Revision tracking records
::::::::

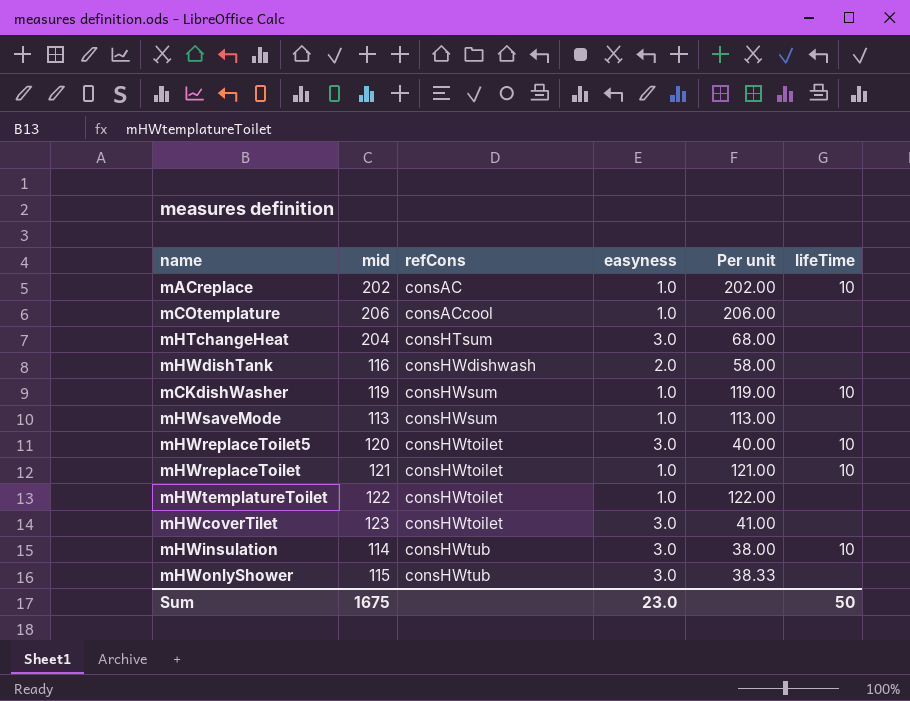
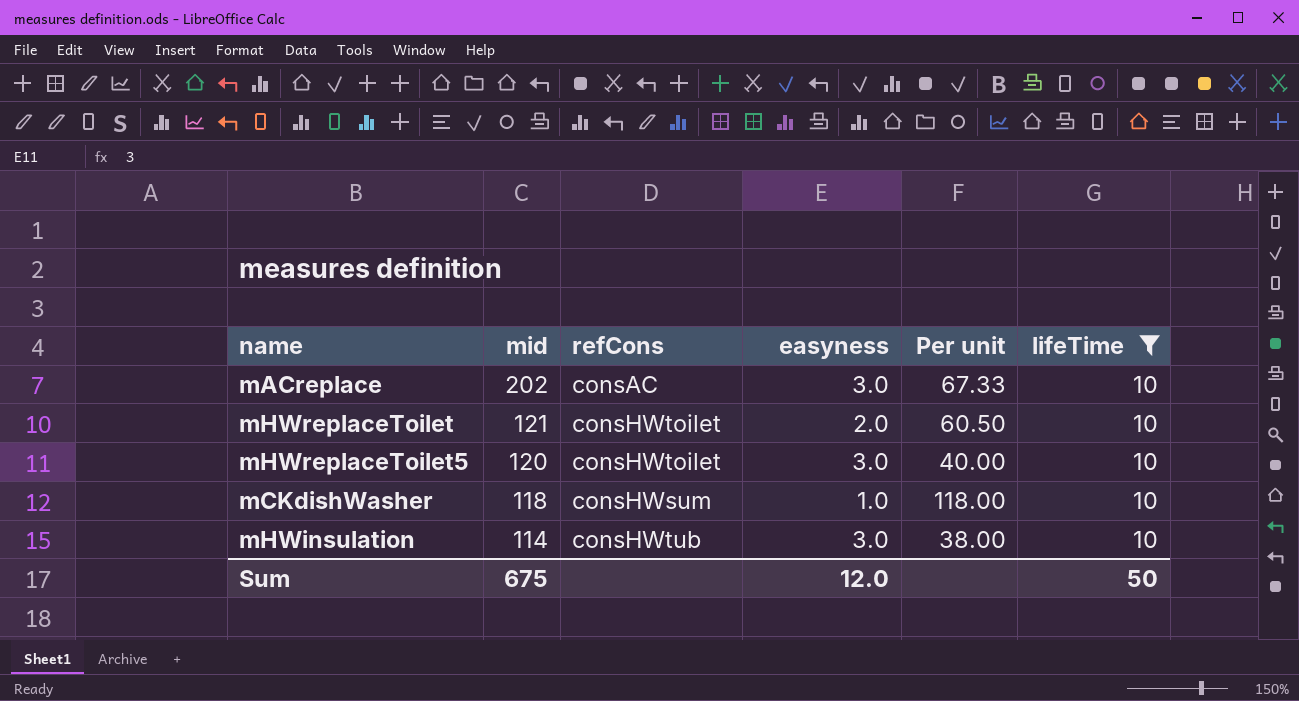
filter: none -> lifeTime = 10
row order: refCons ascending -> mid descending
mACreplace | easyness: 1.0 -> 3.0
mACreplace | Per unit: 202.00 -> 67.33
mHWreplaceToilet | easyness: 1.0 -> 2.0
mHWreplaceToilet | Per unit: 121.00 -> 60.50
mCKdishWasher | mid: 119 -> 118
mCKdishWasher | Per unit: 119.00 -> 118.00
Sum | mid: 1675 -> 675
Sum | easyness: 23.0 -> 12.0

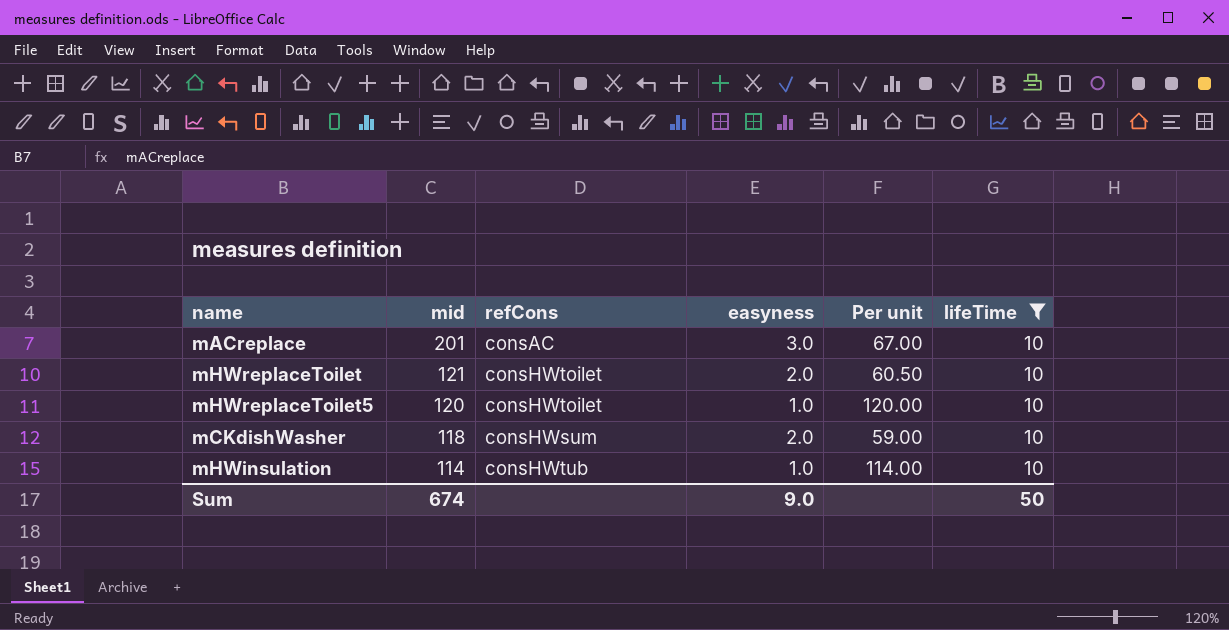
mACreplace | mid: 202 -> 201
mACreplace | Per unit: 67.33 -> 67.00
mHWreplaceToilet5 | easyness: 3.0 -> 1.0
mHWreplaceToilet5 | Per unit: 40.00 -> 120.00
mCKdishWasher | easyness: 1.0 -> 2.0
mCKdishWasher | Per unit: 118.00 -> 59.00
mHWinsulation | easyness: 3.0 -> 1.0
mHWinsulation | Per unit: 38.00 -> 114.00
Sum | mid: 675 -> 674
Sum | easyness: 12.0 -> 9.0

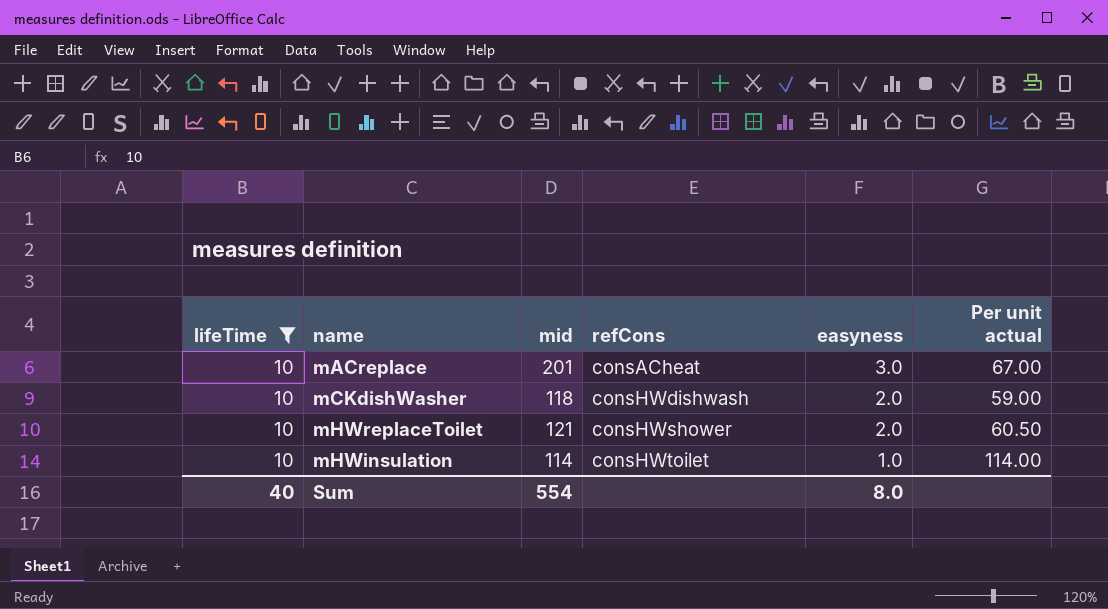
row order: mid descending -> refCons ascending
column lifeTime | position: 6 -> 1
column name: Per unit -> Per unit actual
row mHWreplaceToilet5: 120 | consHWtoilet | 1.0 | 120.00 | 10 -> none
mACreplace | refCons: consAC -> consACheat
mCKdishWasher | refCons: consHWsum -> consHWdishwash
mHWreplaceToilet | refCons: consHWtoilet -> consHWshower
mHWinsulation | refCons: consHWtub -> consHWtoilet
Sum | lifeTime: 50 -> 40
Sum | mid: 674 -> 554
Sum | easyness: 9.0 -> 8.0

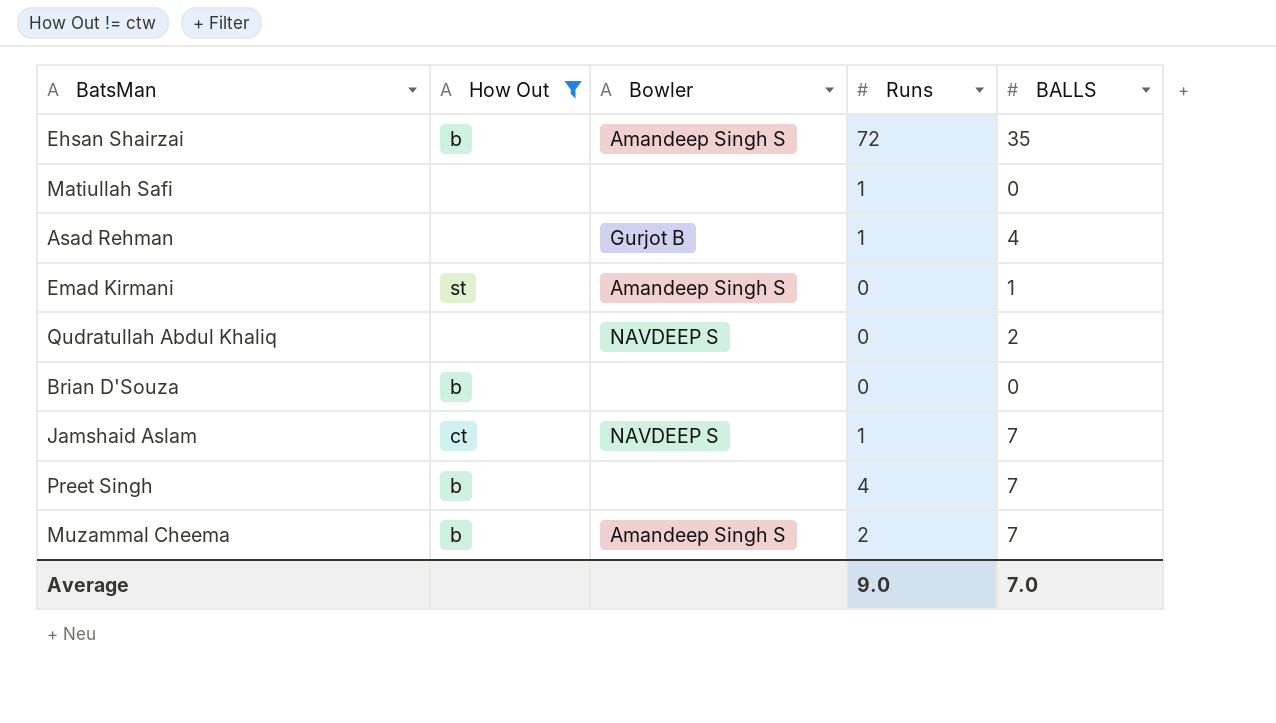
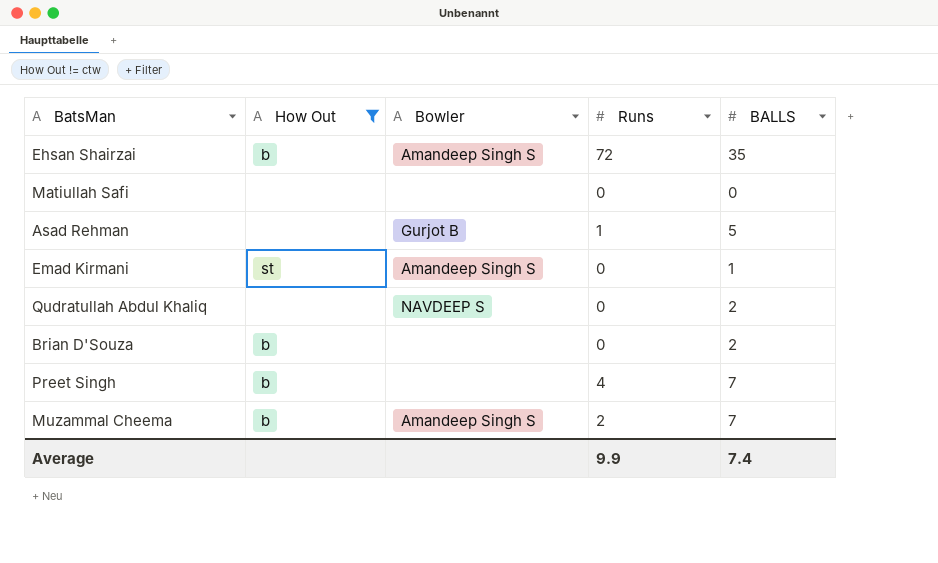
row Jamshaid Aslam: ct | NAVDEEP S | 1 | 7 -> none
Matiullah Safi | Runs: 1 -> 0
Asad Rehman | BALLS: 4 -> 5
Brian D'Souza | BALLS: 0 -> 2
Average | Runs: 9.0 -> 9.9
Average | BALLS: 7.0 -> 7.4

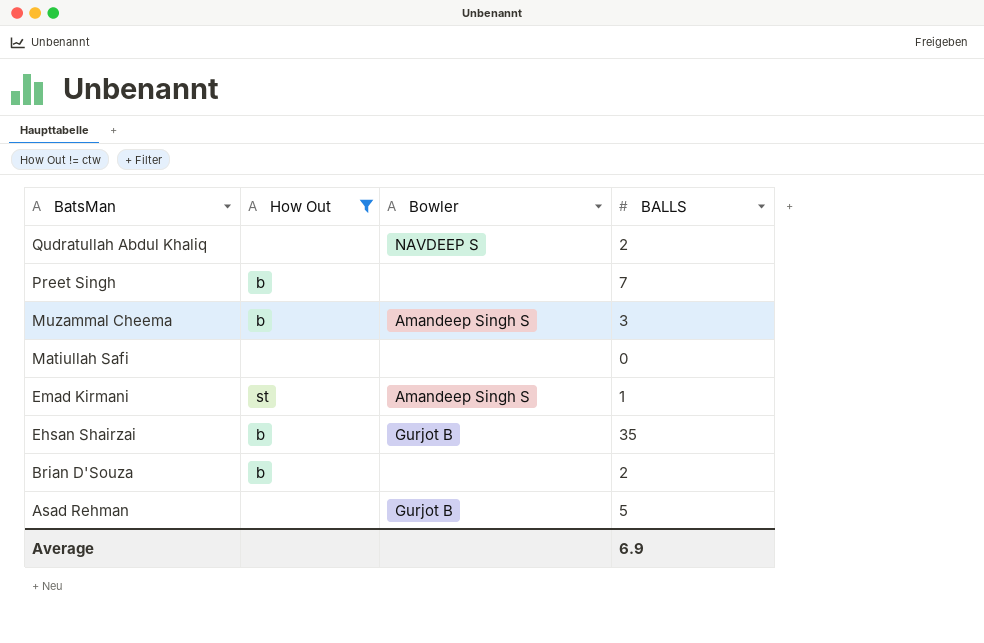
row order: none -> BatsMan descending
column Runs | position: 4 -> none
Muzammal Cheema | BALLS: 7 -> 3
Ehsan Shairzai | Bowler: Amandeep Singh S -> Gurjot B
Average | BALLS: 7.4 -> 6.9

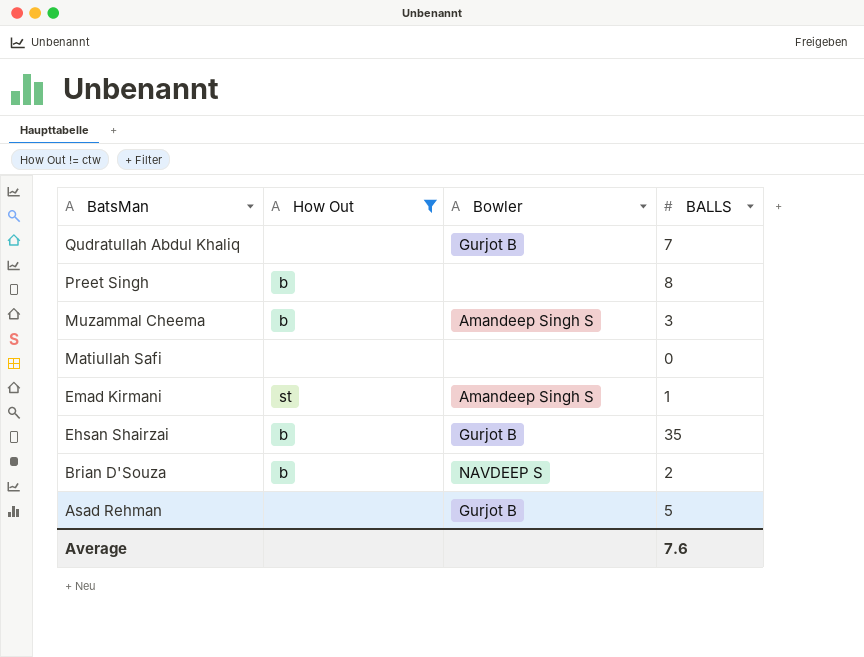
Qudratullah Abdul Khaliq | Bowler: NAVDEEP S -> Gurjot B
Qudratullah Abdul Khaliq | BALLS: 2 -> 7
Preet Singh | BALLS: 7 -> 8
Brian D'Souza | Bowler: none -> NAVDEEP S
Average | BALLS: 6.9 -> 7.6

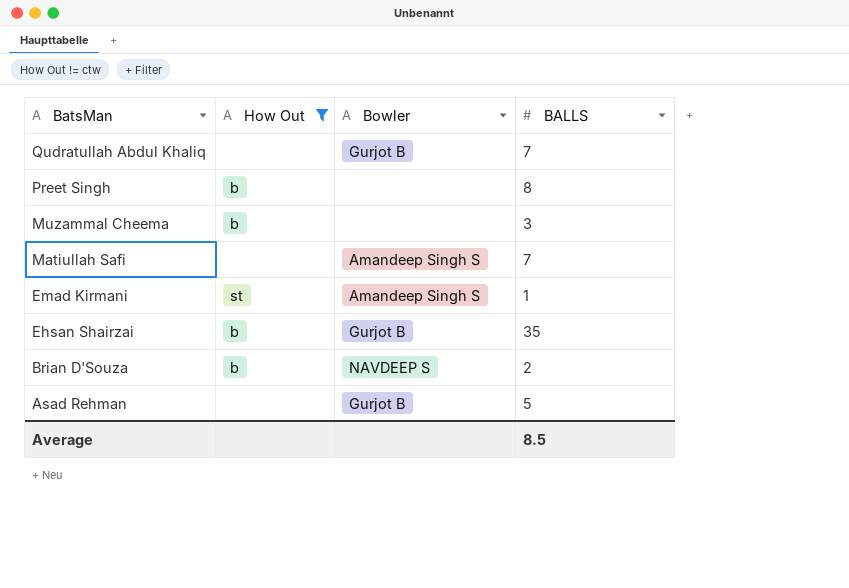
Muzammal Cheema | Bowler: Amandeep Singh S -> none
Matiullah Safi | Bowler: none -> Amandeep Singh S
Matiullah Safi | BALLS: 0 -> 7
Average | BALLS: 7.6 -> 8.5

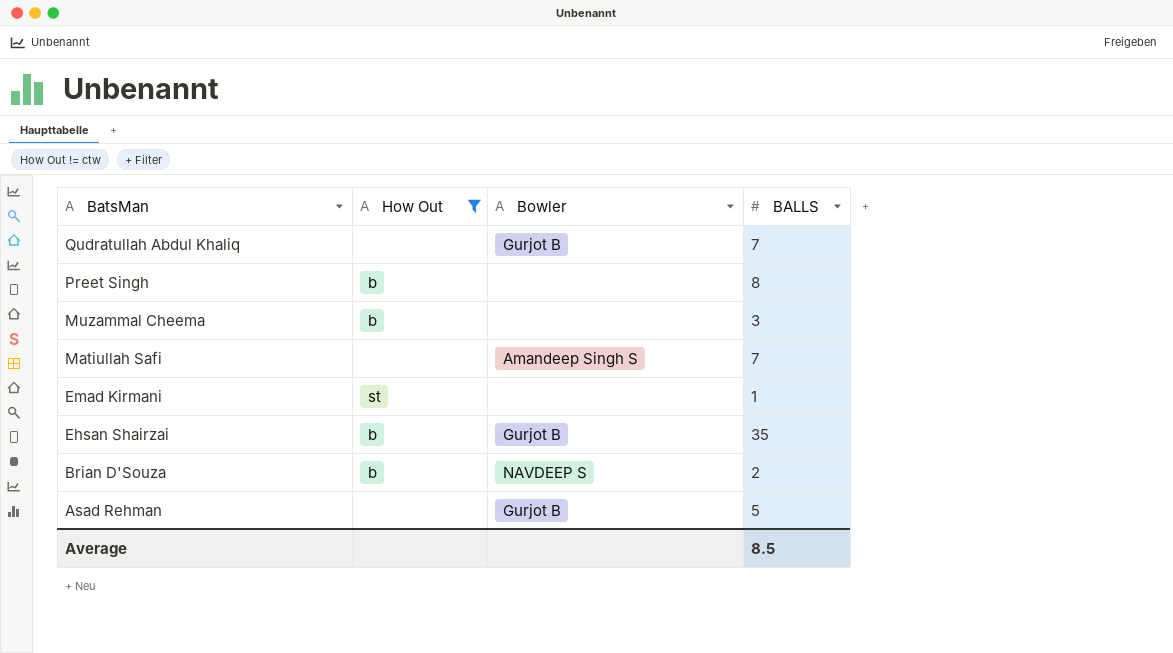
Emad Kirmani | Bowler: Amandeep Singh S -> none

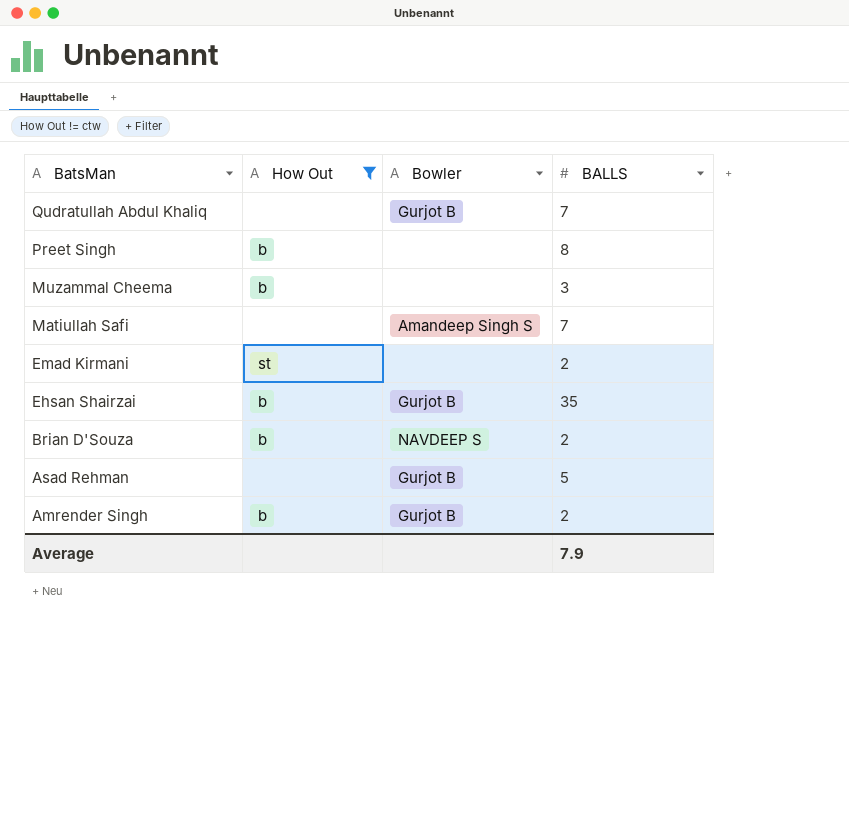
Emad Kirmani | BALLS: 1 -> 2
row Amrender Singh: none -> b | Gurjot B | 2
Average | BALLS: 8.5 -> 7.9

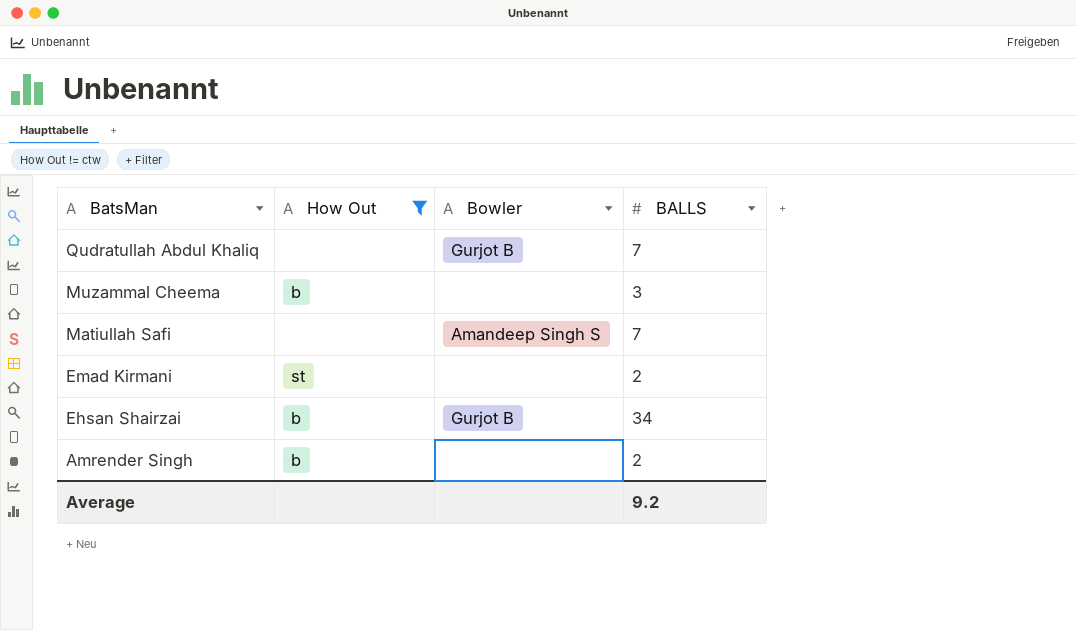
row Preet Singh: b | none | 8 -> none
row Brian D'Souza: b | NAVDEEP S | 2 -> none
row Asad Rehman: none | Gurjot B | 5 -> none
Ehsan Shairzai | BALLS: 35 -> 34
Amrender Singh | Bowler: Gurjot B -> none
Average | BALLS: 7.9 -> 9.2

::::::::

Copy the entries above verbatim. Pictures do not belong in the copy.

=== Task output ===
filter: none -> lifeTime = 10
row order: refCons ascending -> mid descending
mACreplace | easyness: 1.0 -> 3.0
mACreplace | Per unit: 202.00 -> 67.33
mHWreplaceToilet | easyness: 1.0 -> 2.0
mHWreplaceToilet | Per unit: 121.00 -> 60.50
mCKdishWasher | mid: 119 -> 118
mCKdishWasher | Per unit: 119.00 -> 118.00
Sum | mid: 1675 -> 675
Sum | easyness: 23.0 -> 12.0

mACreplace | mid: 202 -> 201
mACreplace | Per unit: 67.33 -> 67.00
mHWreplaceToilet5 | easyness: 3.0 -> 1.0
mHWreplaceToilet5 | Per unit: 40.00 -> 120.00
mCKdishWasher | easyness: 1.0 -> 2.0
mCKdishWasher | Per unit: 118.00 -> 59.00
mHWinsulation | easyness: 3.0 -> 1.0
mHWinsulation | Per unit: 38.00 -> 114.00
Sum | mid: 675 -> 674
Sum | easyness: 12.0 -> 9.0

row order: mid descending -> refCons ascending
column lifeTime | position: 6 -> 1
column name: Per unit -> Per unit actual
row mHWreplaceToilet5: 120 | consHWtoilet | 1.0 | 120.00 | 10 -> none
mACreplace | refCons: consAC -> consACheat
mCKdishWasher | refCons: consHWsum -> consHWdishwash
mHWreplaceToilet | refCons: consHWtoilet -> consHWshower
mHWinsulation | refCons: consHWtub -> consHWtoilet
Sum | lifeTime: 50 -> 40
Sum | mid: 674 -> 554
Sum | easyness: 9.0 -> 8.0

row Jamshaid Aslam: ct | NAVDEEP S | 1 | 7 -> none
Matiullah Safi | Runs: 1 -> 0
Asad Rehman | BALLS: 4 -> 5
Brian D'Souza | BALLS: 0 -> 2
Average | Runs: 9.0 -> 9.9
Average | BALLS: 7.0 -> 7.4

row order: none -> BatsMan descending
column Runs | position: 4 -> none
Muzammal Cheema | BALLS: 7 -> 3
Ehsan Shairzai | Bowler: Amandeep Singh S -> Gurjot B
Average | BALLS: 7.4 -> 6.9

Qudratullah Abdul Khaliq | Bowler: NAVDEEP S -> Gurjot B
Qudratullah Abdul Khaliq | BALLS: 2 -> 7
Preet Singh | BALLS: 7 -> 8
Brian D'Souza | Bowler: none -> NAVDEEP S
Average | BALLS: 6.9 -> 7.6

Muzammal Cheema | Bowler: Amandeep Singh S -> none
Matiullah Safi | Bowler: none -> Amandeep Singh S
Matiullah Safi | BALLS: 0 -> 7
Average | BALLS: 7.6 -> 8.5

Emad Kirmani | Bowler: Amandeep Singh S -> none

Emad Kirmani | BALLS: 1 -> 2
row Amrender Singh: none -> b | Gurjot B | 2
Average | BALLS: 8.5 -> 7.9

row Preet Singh: b | none | 8 -> none
row Brian D'Souza: b | NAVDEEP S | 2 -> none
row Asad Rehman: none | Gurjot B | 5 -> none
Ehsan Shairzai | BALLS: 35 -> 34
Amrender Singh | Bowler: Gurjot B -> none
Average | BALLS: 7.9 -> 9.2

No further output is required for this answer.